Ella maneja con una mano y con la otra devuelve a la cabeza el pelo que insiste en caerle sobre los ojos. ¿Verá la carretera? Se ha maquillado con esmero y lleva un vestido que altera los deseos del Conde, de flores malvas contra un fondo verde, amplio y de proporciones estudiadas: por el sur le cubre más allá de la rodillas y por el norte baja descotado en la espalda y hasta el nacimiento mismo de los senos. Ella lo mira antes de responderle y el Conde piensa que está frente a una mujer demasiado mujer, de la que va a enamorarse sin remedios ni alternativas: es algo que se siente en el pecho, como una sentencia inapelable.

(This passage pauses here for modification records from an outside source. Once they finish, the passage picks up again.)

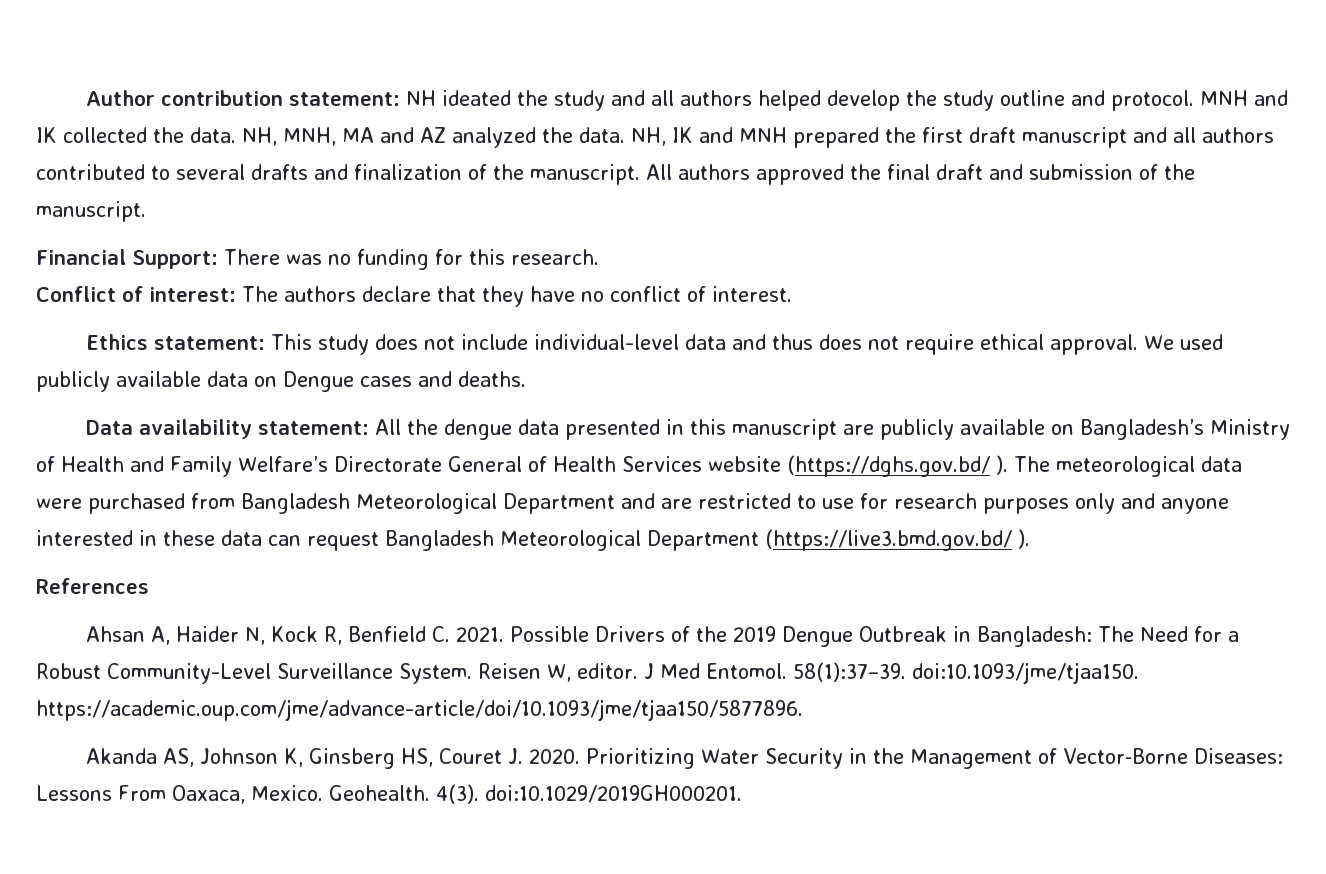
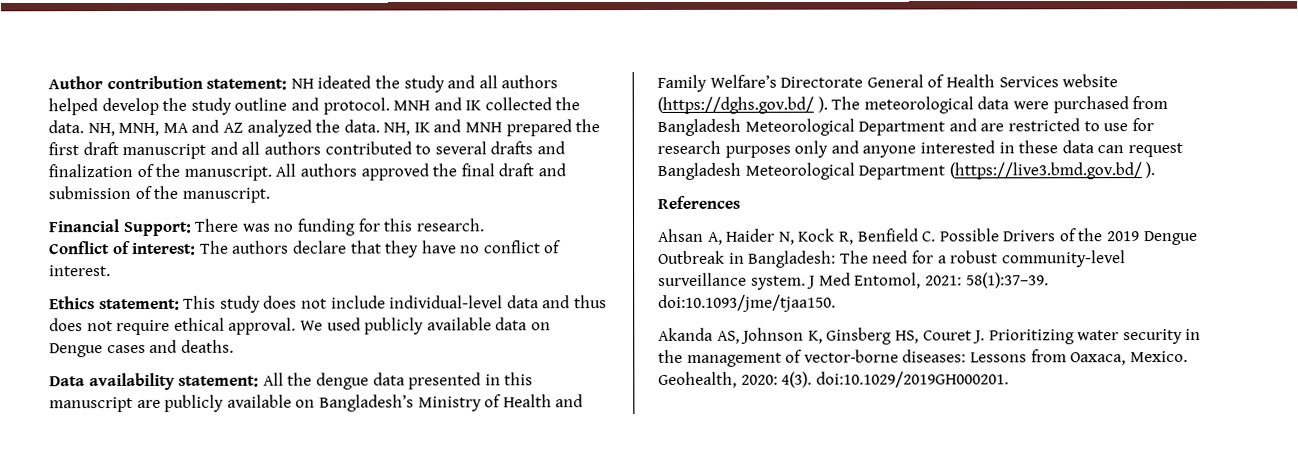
- Ahsan A, Haider N, Kock R, Benfield C. 2021. Possible Drivers of the 2019 Dengue Outbreak in Bangladesh: The Need for a Robust Community-Level Surveillance System. Reisen W, editor. J Med Entomol. 58(1):37–39. doi:10.1093/jme/tjaa150. https://academic.oup.com/jme/advance-article/doi/10.1093/jme/tjaa150/5877896.
+ Ahsan A, Haider N, Kock R, Benfield C. Possible Drivers of the 2019 Dengue Outbreak in Bangladesh: The need for a robust community-level surveillance system. J Med Entomol, 2021: 58(1):37–39. doi:10.1093/jme/tjaa150.
- Akanda AS, Johnson K, Ginsberg HS, Couret J. 2020. Prioritizing Water Security in the Management of Vector‐Borne Diseases: Lessons From Oaxaca, Mexico. Geohealth. 4(3). doi:10.1029/2019GH000201.
+ Akanda AS, Johnson K, Ginsberg HS, Couret J. Prioritizing water security in the management of vector‐borne diseases: Lessons from Oaxaca, Mexico. Geohealth, 2020: 4(3). doi:10.1029/2019GH000201.

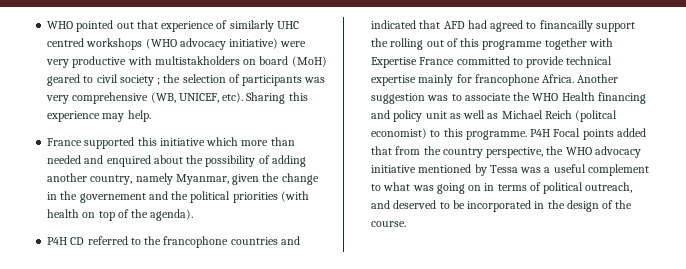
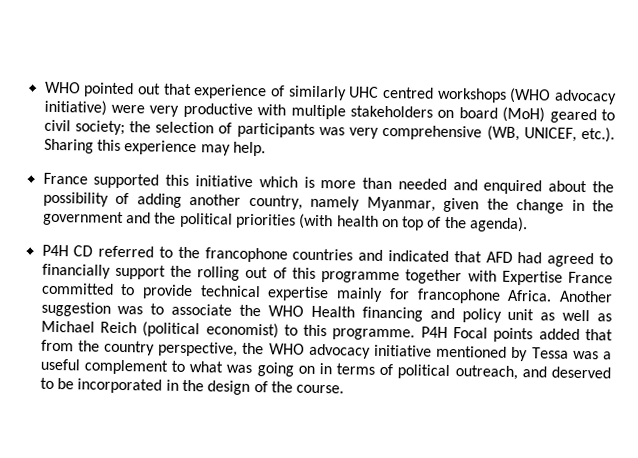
- WHO pointed out that experience of similarly UHC centred workshops (WHO advocacy initiative) were very productive with multistakholders on board (MoH) geared to civil society ; the selection of participants was very comprehensive (WB, UNICEF, etc). Sharing this experience may help.
+ WHO pointed out that experience of similarly UHC centred workshops (WHO advocacy initiative) were very productive with multiple stakeholders on board (MoH) geared to civil society; the selection of participants was very comprehensive (WB, UNICEF, etc.). Sharing this experience may help.
- France supported this initiative which more than needed and enquired about the possibility of adding another country, namely Myanmar, given the change in the governement and the political priorities (with health on top of the agenda).
+ France supported this initiative which is more than needed and enquired about the possibility of adding another country, namely Myanmar, given the change in the government and the political priorities (with health on top of the agenda).
- P4H CD referred to the francophone countries and indicated that AFD had agreed to financailly support the rolling out of this programme together with Expertise France committed to provide technical expertise mainly for francophone Africa.
+ P4H CD referred to the francophone countries and indicated that AFD had agreed to financially support the rolling out of this programme together with Expertise France committed to provide technical expertise mainly for francophone Africa.
- Another suggestion was to associate the WHO Health financing and policy unit as well as Michael Reich (politcal economist) to this programme.
+ Another suggestion was to associate the WHO Health financing and policy unit as well as Michael Reich (political economist) to this programme.

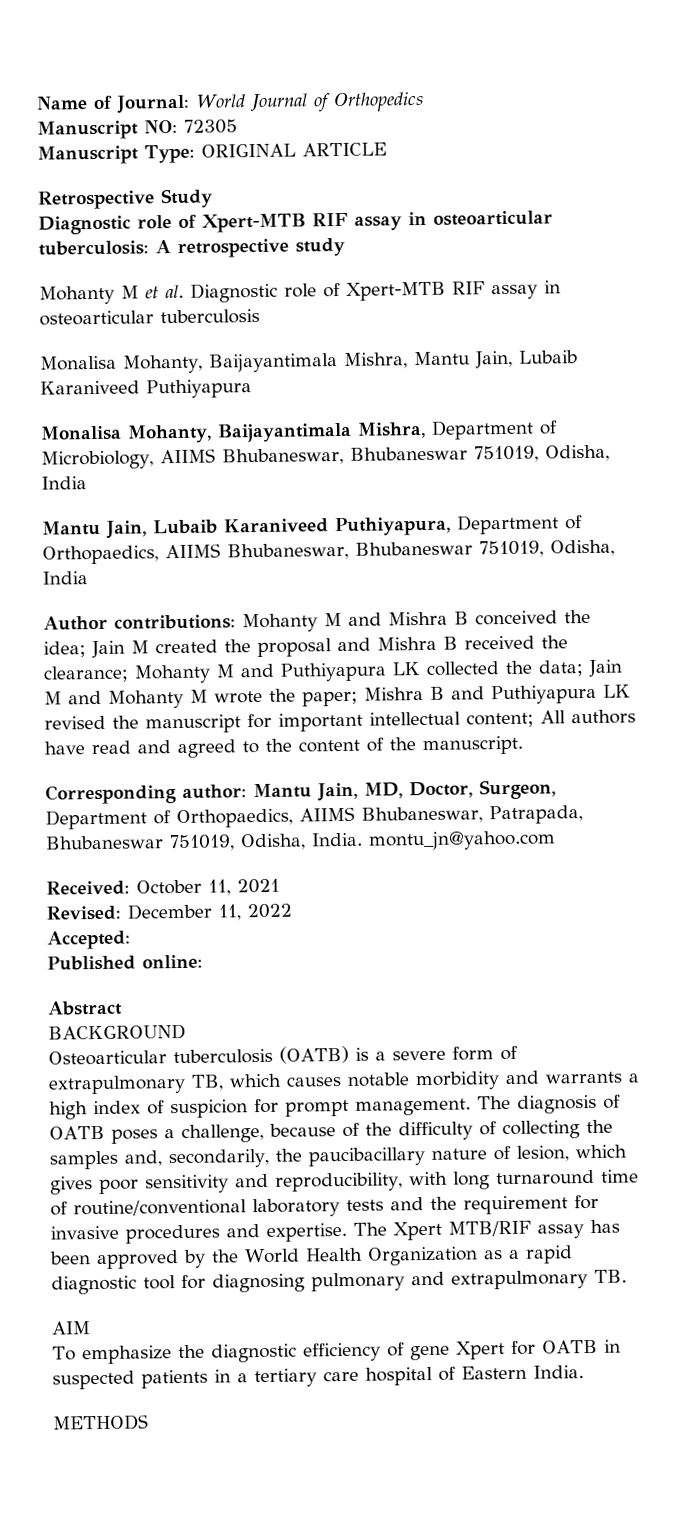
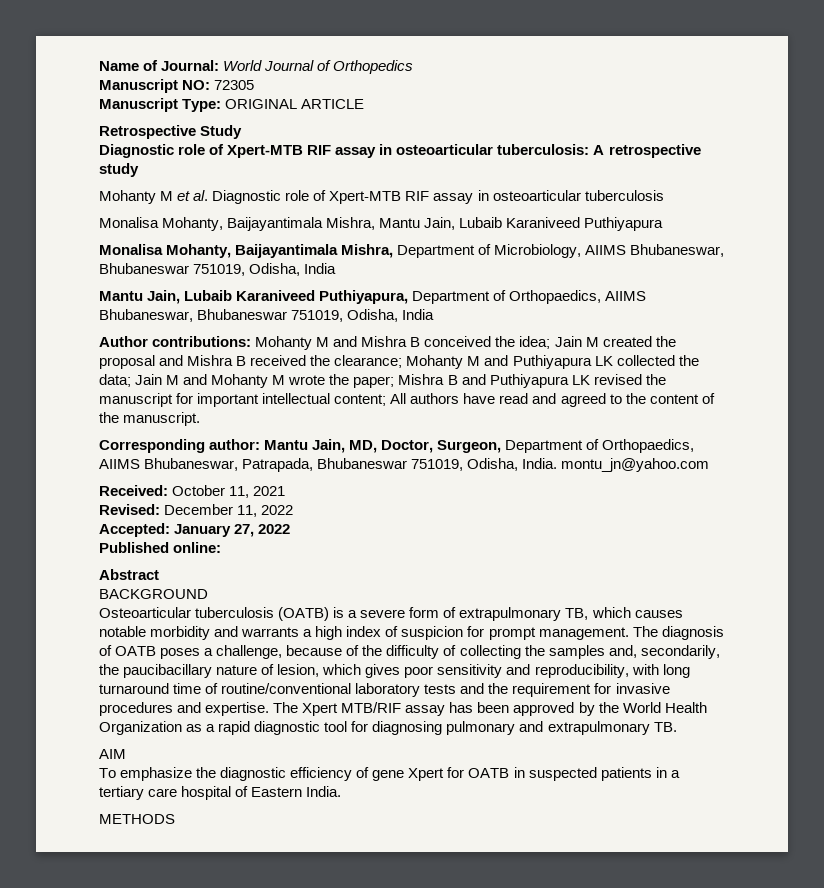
- Accepted:
+ Accepted: January 27, 2022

– ¿Te gusta Emiliano Salvador?
– ¿Como para casarme con él?
– Ah, ¿así que también eres chistoso?
– Muchacha, yo trabajé en el circo haciendo el papel del payaso policía. La gente se divertía muchísimo cuando interrogaba al elefante.
– Bueno, serio, si te gusta el jazz podemos ir al Río Club. Ahora está el grupo de Emiliano Salvador. Yo siempre consigo una mesa.
– Todo por el jazz -admite el Conde y se dice que sí, que está muy bien aquello de comenzar en franca improvisación de instrumentos en medio de tanta vida pautada por algún gran maestro que apenas da márgenes para intentar cualquier variación.
Desde el carro la ciudad le parece más sosegada, más promisoria y hasta más limpia, aunque duda de la validez circunstancial de sus apreciaciones. No jodas, Conde, se dice, siempre tienes que dudar. Pero qué va a hacer: se siente feliz, conducido y tranquilo, seguro de que no va a morir en un vulgar accidente de tránsito y ni Lissette, ni Pupy, ni el derrumbe de Caridad Delgado, las impertinencias de Fa-bricio o los reproches de Candito el Rojo significan mucho en aquel tránsito indetenible hacia la música, hacia la noche, y -está más que seguro- hacia el amor.